Don Bosco and the Salesians

Giovanni Melchiorre Bosco (1815-1888), was an Italian Roman Catholic priest and the founder of the religious congregation “Salesians of Don Bosco”. His teachings gained following worldwide.

The Don Bosco House in Ronda was donated to the local Salesian community and carries the name of Saint John Bosco as an homage. Don Bosco himself has not lived or been at the house. He only went to Spain once in his lifetime, in 1886, when he visited Barcelona.

Don Bosco

In 1841, Giovanni Melchiorre Bosco is ordained as a priest, after having studied for 6 years at the seminary of Chieri. He then receives the traditional Italian honorific “Don”.

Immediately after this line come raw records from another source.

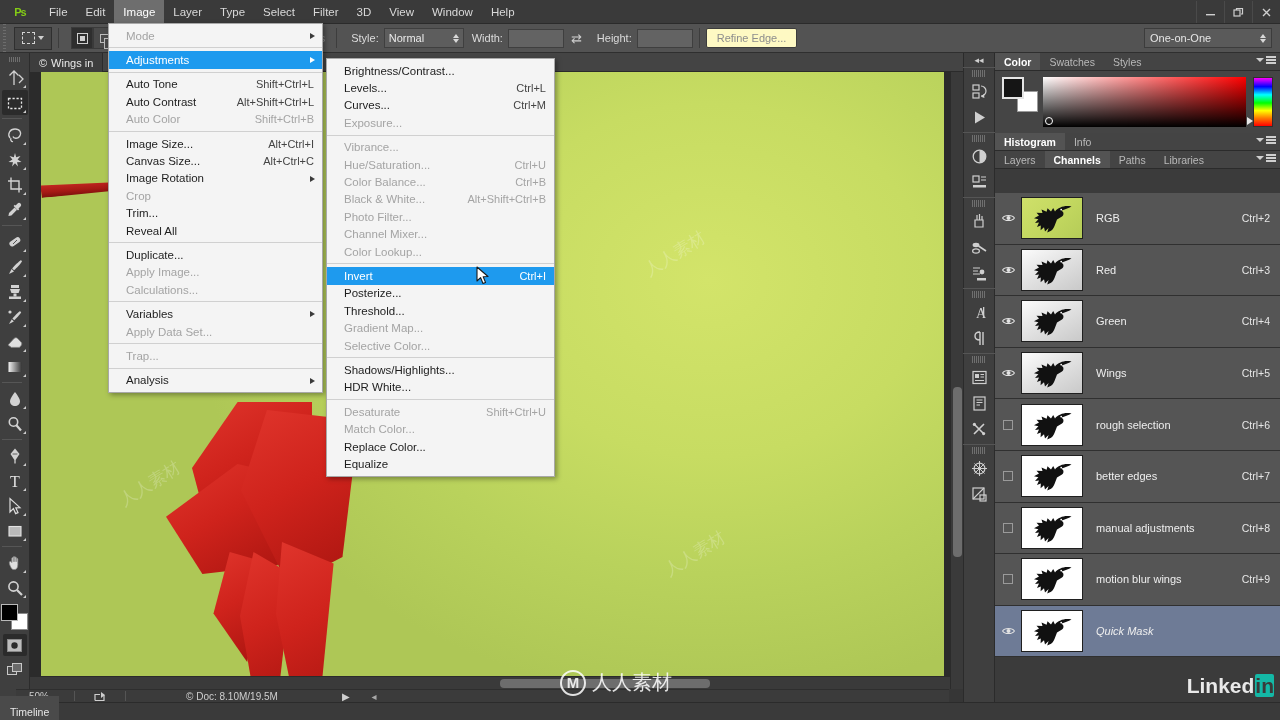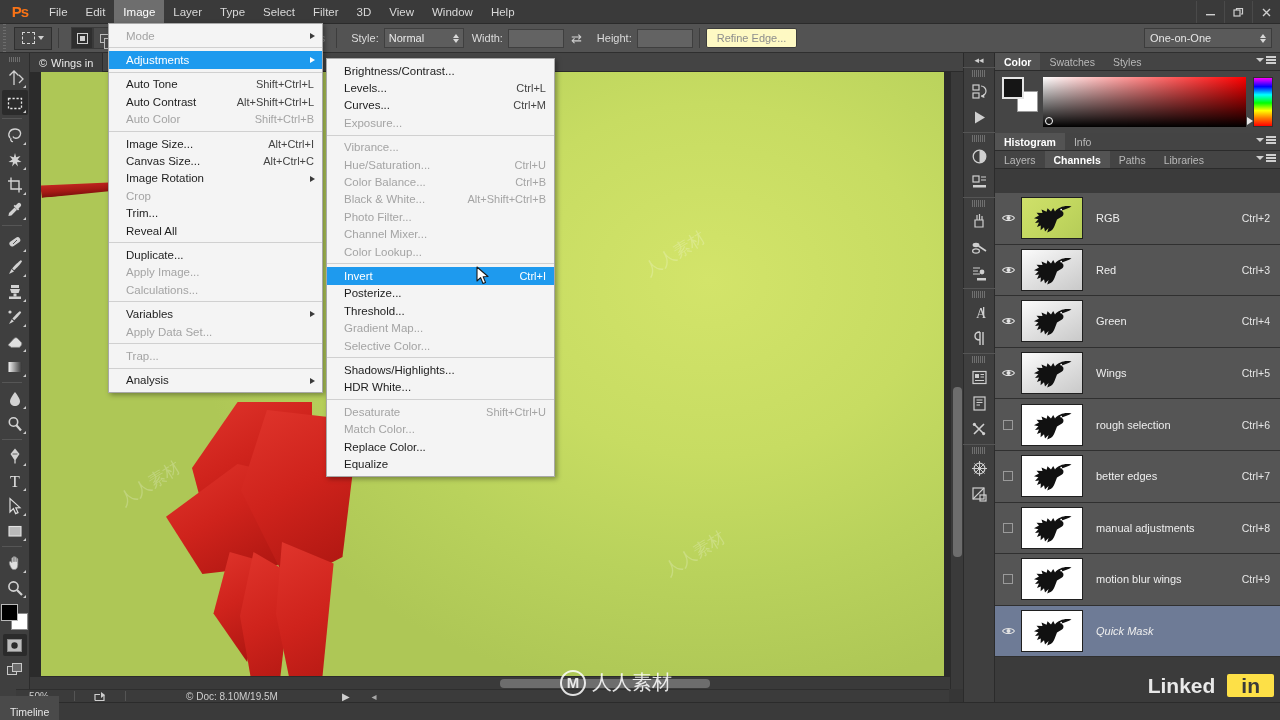--- a/index.html
+++ b/index.html
@@ -23,7 +23,7 @@
   }
   #ps-logo {
     width:40px; height:24px; display:flex; align-items:center; justify-content:center;
-    color:#f97316; font-weight:bold; font-size:15px; letter-spacing:-1px;
+    color:#84cc16; font-weight:bold; font-size:11px; letter-spacing:-1px;
     font-family:"Liberation Sans", sans-serif;
   }
   .menu-item {

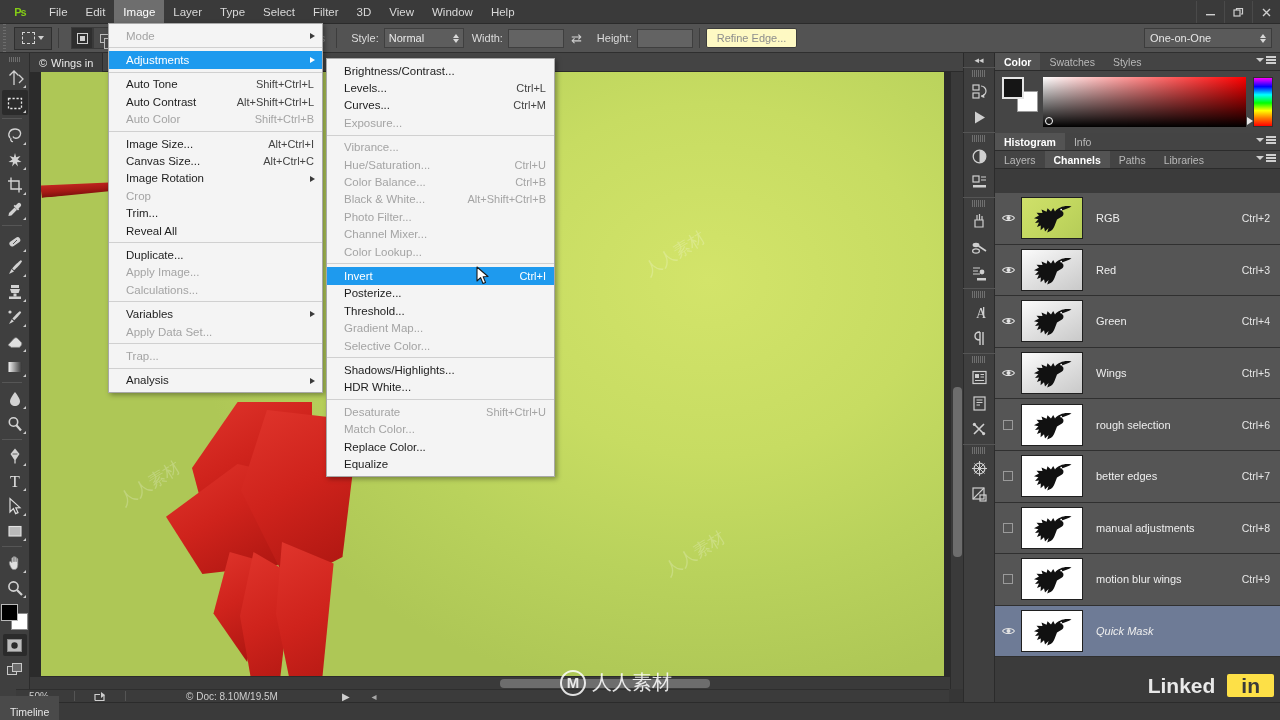--- a/index.html
+++ b/index.html
@@ -316,7 +316,7 @@
     position:absolute; right:6px; bottom:22px; font-size:21px; font-weight:bold;
     color:#e9e9e9; z-index:5; font-family:"Liberation Sans",sans-serif;
   }
-  #linkedin-wm .box { background:#fde047; color:#3a3a3a; padding:0 14px; border-radius:2px; margin-left:12px;}
+  #linkedin-wm .box { background:#14b8a6; color:#3a3a3a; padding:0 0; border-radius:2px; margin-left:1px;}
   #center-wm {
     position:absolute; left:560px; bottom:24px; z-index:6; display:flex; align-items:center; gap:6px;
     color:rgba(255,255,255,0.85); font-size:20px;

During his early priesthood, Don Bosco visits the Turin prisons. It makes him feel deeply saddened to see so many young boys there (12-18 years of age). They are in a desperate situation with nobody to guide them or to help them learn a profession and change their prospects for the future.

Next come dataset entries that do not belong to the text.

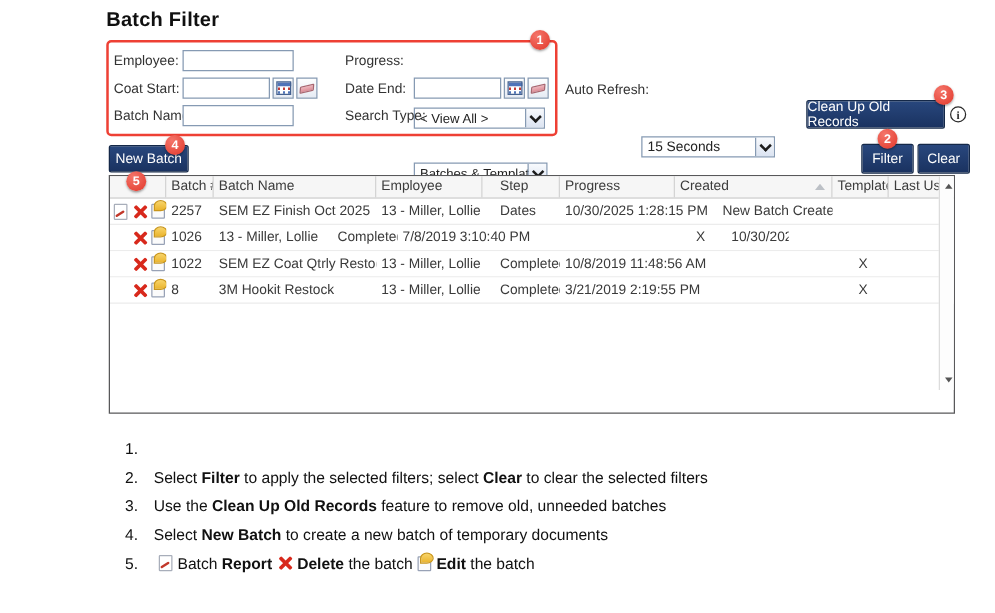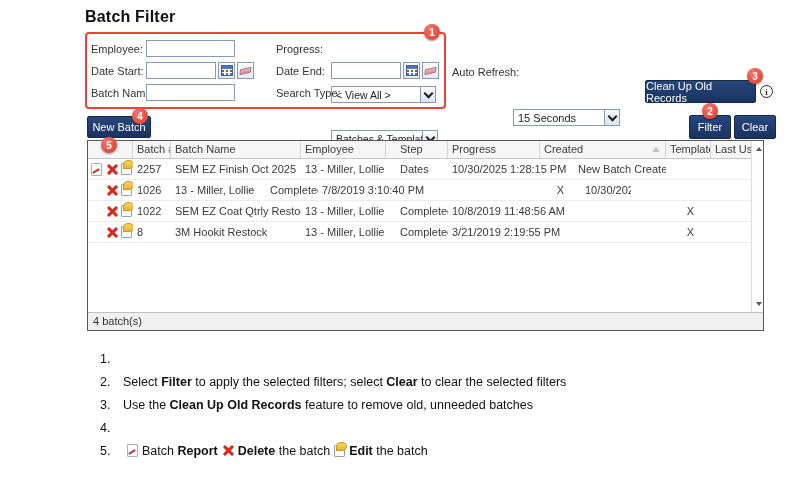--- a/index.html
+++ b/index.html
@@ -85,7 +85,7 @@
   <span class="chev"></span>
 </div>
 
-<div class="abs flabel" style="left:91px;top:65px;">Date Start:</div>
+<div class="abs flabel" style="left:91px;top:65px;">Coat Start:</div>
 <div class="abs tbox" style="left:146px;top:62px;width:70px;"></div>
 <div class="abs mini-btn" style="left:218px;top:62px;">
     <span class="ic-calendar"></span>

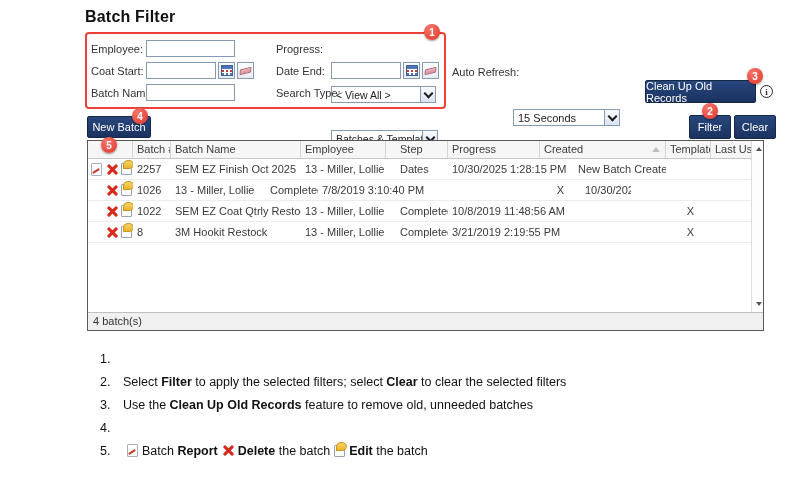--- a/index.html
+++ b/index.html
@@ -223,7 +223,6 @@
     <span class="sb-arrow sb-up"></span>
     <span class="sb-arrow sb-down"></span>
   </div>
-  <div class="tfoot">4 batch(s)</div>
 </div>
 <div class="abs badge" style="left:101px;top:137px;">5</div>
 

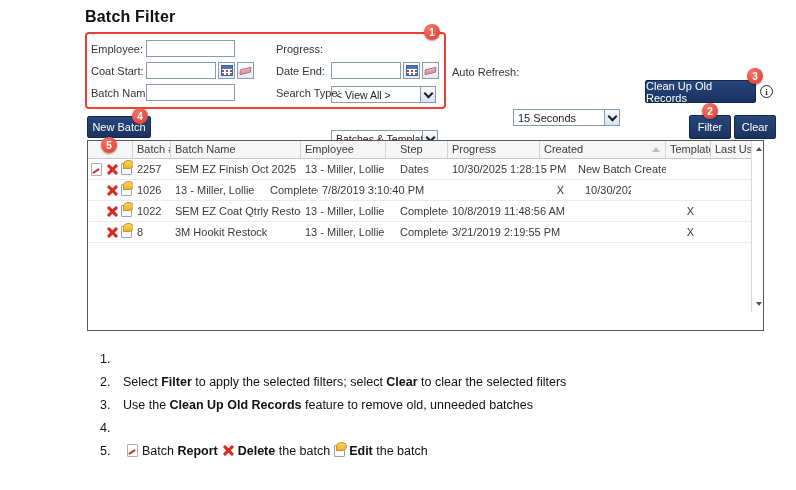--- a/index.html
+++ b/index.html
@@ -240,6 +240,7 @@
     </div>
     <div class="ins-item">
       <span class="ins-num">4.</span>
+      <span class="ins-text"><span>Select </span><span class="b">New Batch</span><span> to create a new batch of temporary documents</span></span>
     </div>
     <div class="ins-item">
       <span class="ins-num">5.</span>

Don Bosco then decides to commit himself to putting an end to these social wrongs. He lends a helping hand to street children, juvenile delinquents, and other disadvantaged youth.

Oratory

In 1847 Don Bosco starts an Oratory in the suburb of Valdocco. Here he provides refuge to youngsters that don’t have anywhere to go. They receive catechesis and come together to pray, learn and play. Don Bosco also opens workshops where the boys could learn skills and he assists in negotiating good contracts with employers. Over the years the number of boys sheltered by Don Bosco grows vastly, up to 800 at its maximum.

Education System

Don Bosco develops his own education system based on the values: reason, religion and loving kindness. He is convinced that there is no such thing as a “bad child”. Instead of using punishment, he firmly believes that patience, understanding and caring bring out the best in a young person. In his student-centred approach all are treated as equals. He considers it the educator’s responsibility to inspire cooperation, confidence, self-actualization and social participation.

The Salesians

To help him with his work, Don Bosco gathers people around him who pursue the same ideals and are committed to young people out of their connection with God. In 1859 they form an official society, the “Salesians of Don Bosco”. Don Bosco names the congregation after Saint Francis de Sales. He was a 17th-century bishop of Geneva, known for his kindness and gentleness. Don Bosco wants his Salesians to act in this way whilst carrying out his vision. The number of Salesians grows and Don Bosco’s fame spreads throughout Europe and beyond.

Don Bosco remained involved until the end and when he died at the age of 72, the movement that he inspired was only just beginning. Nowadays, the Salesian Society is the third largest Catholic religious order in the world. These days the Salesians operate shelters for homeless or at-risk youths; schools; technical, vocational, and language instruction centres for youths and adults; and boys’ clubs and community centres.

In 1934, Pope Pius XI declares Don Bosco a Saint.